Le philippin Lav Diaz est connu pour ses films de cinq à neuf heures (comme Melancholia ou Heremias). Son Elehiya sa dumalaw mula sa himagsikan (traduit pour l'international cela donne Elegy to the visitor from the Revolution) est probablement une récréation. Sa durée s'inscrit dans la fourchette basse du format normal (80 minutes) et en fait l'un des rares bouts accessibles au néophyte. Cette première approche a le mérite de poser les choses clairement.
Trois histoires sont emmêlées pour meubler le retour au monde d'une femme du XIXe siècle. Elle semble porter un regard mélancolique sur la réalité retrouvée, logée dans les basses couches société, dans la rue ; un petit lot d'espaces dominés par l'ennui. Elle vient de l'époque où le pays se battait pour son indépendance (il réussi à affaiblir son propriétaire pour tomber dans les mains d'un autre – de l'Espagne vers les USA) et voit une centaine d'années plus tard ce qu'il reste de ce soulèvement et de ces espérances. Sacré potentiel sur le papier, ou plutôt dans l'idée du script.
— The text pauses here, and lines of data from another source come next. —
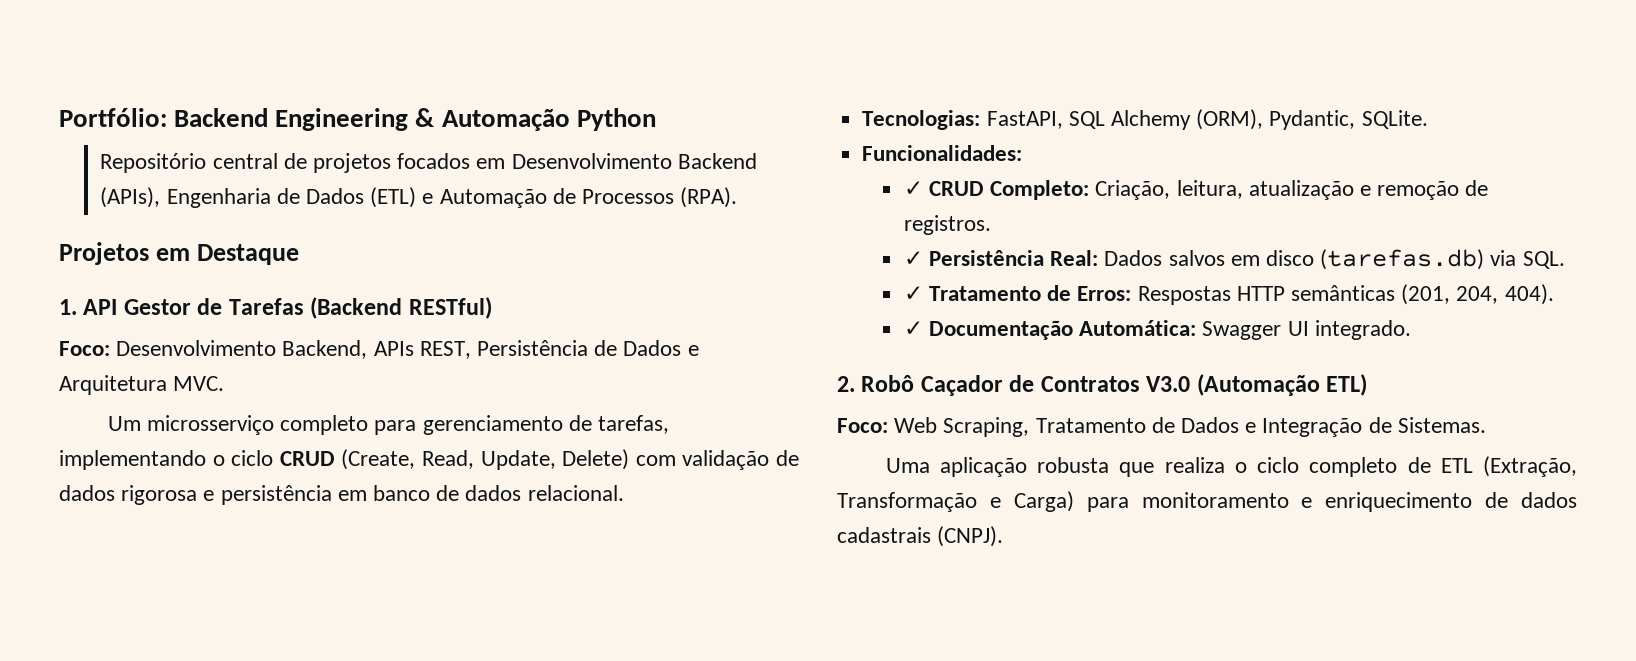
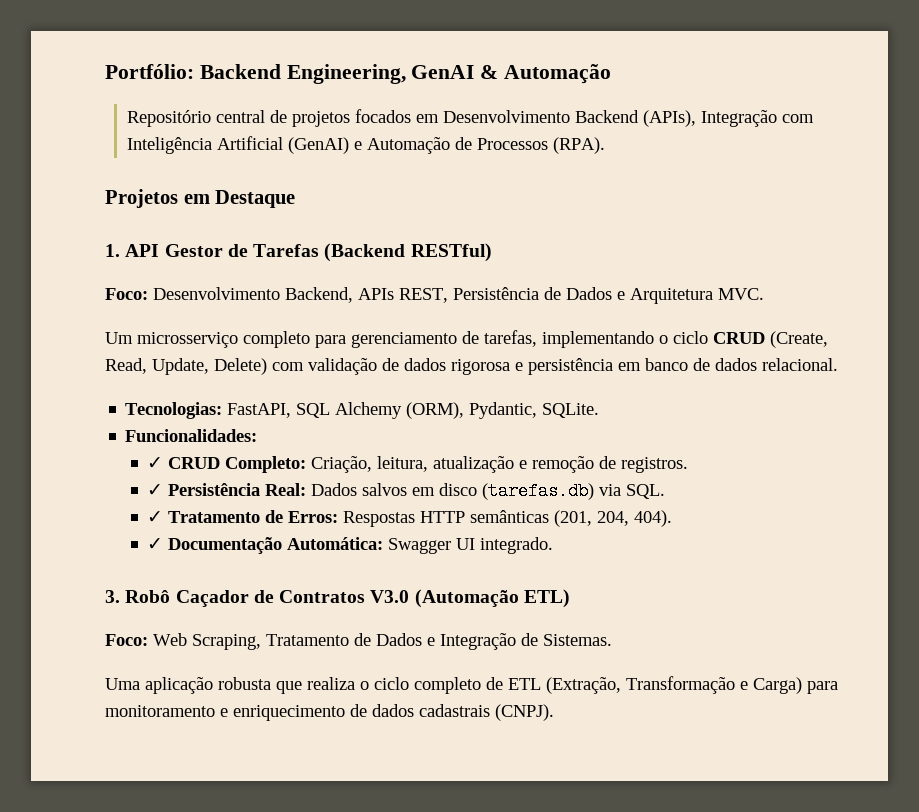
- Portfólio: Backend Engineering & Automação Python
+ Portfólio: Backend Engineering, GenAI & Automação
- Repositório central de projetos focados em Desenvolvimento Backend (APIs), Engenharia de Dados (ETL) e Automação de Processos (RPA).
+ Repositório central de projetos focados em Desenvolvimento Backend (APIs), Integração com Inteligência Artificial (GenAI) e Automação de Processos (RPA).
- 2. Robô Caçador de Contratos V3.0 (Automação ETL)
+ 3. Robô Caçador de Contratos V3.0 (Automação ETL)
Tout ce qui suit est déplorable. Elegy appartient à ce cinéma de l'extatique total, rendu à plaider la non-construction délibérée, c'est-à-dire perdu au-delà des lubies de déconstruction ; il leur préfère l'obstination à mimer le ad hoc, rester béat, en insérant de pauvres détails pour faire vibrer les impressionnistes affamés et leurrer les méditatifs complaisants. Seule la bonne volonté ou l'indifférence bienveillante entretiennent une once de mystère ou d'indulgence sur la dégénérescence accomplie du programme. Les dix premières minutes sont occupées par deux plans-séquences aux infimes variations, montrant une prostituée en train d'attendre, dans la nuit. Bruits de véhicules de temps en temps et grésillements naturels en fond.
Le symbolisme de l'eau est décoratif et insistant, au diapason de cette manière débile d'aborder la vie. La mise en scène ignore tout de ces mouvements sur lesquels elle ne sait que se languir, sans oser s'approprier et donc encore moins analyser le présent, des photos ou des objets statiques. Les bribes de dynamisme tiennent aux réactions de personnages par rapport à quelque chose hors-champ, généralement totalement inconnu – hormis le long morceau où le film paraît décoller, autour d'un mec ligoté. C'est à peu près le seul moment où les acteurs peuvent se donner ; ils livrent un espèce de théâtre fade et criard, tempéré par la piteuse sincérité des amorphes bêtes et méchants.
Le plaisir est possible face à ces scènes. Elegy a d'abord des airs de sous-documentaire reposant sur de beaux plans à l'usage de fétichistes aliénés des beaux-arts. Diaz sait fabriquer de la jolie image, de la profondeur – au sens physique du terme. Il donne de l'importance à l'arrière-plan et semble obsédé par la fuite, qu'il n'est pas l'heure de s'autoriser. L'observation à laquelle nous sommes invités est proche de l'escroquerie, la substance proche du nul, l'introspection prend toutes les garanties pour être stérile. L'inspiration de Bela Tarr (Damnation, L'Homme de Londres) est probable, le dédain de Tarkovski pourrait aussi avoir fait des émules ; cet Elegy serait un alter-ego infantile des hymnes mystiques du russe également hostile à l'activité gratifiante, à la réussite visible et à ce genre de vulgarités. Tarkovski cependant n'y préférait pas la pleurnicherie et ses accès misanthropes contenaient encore une certaine générosité.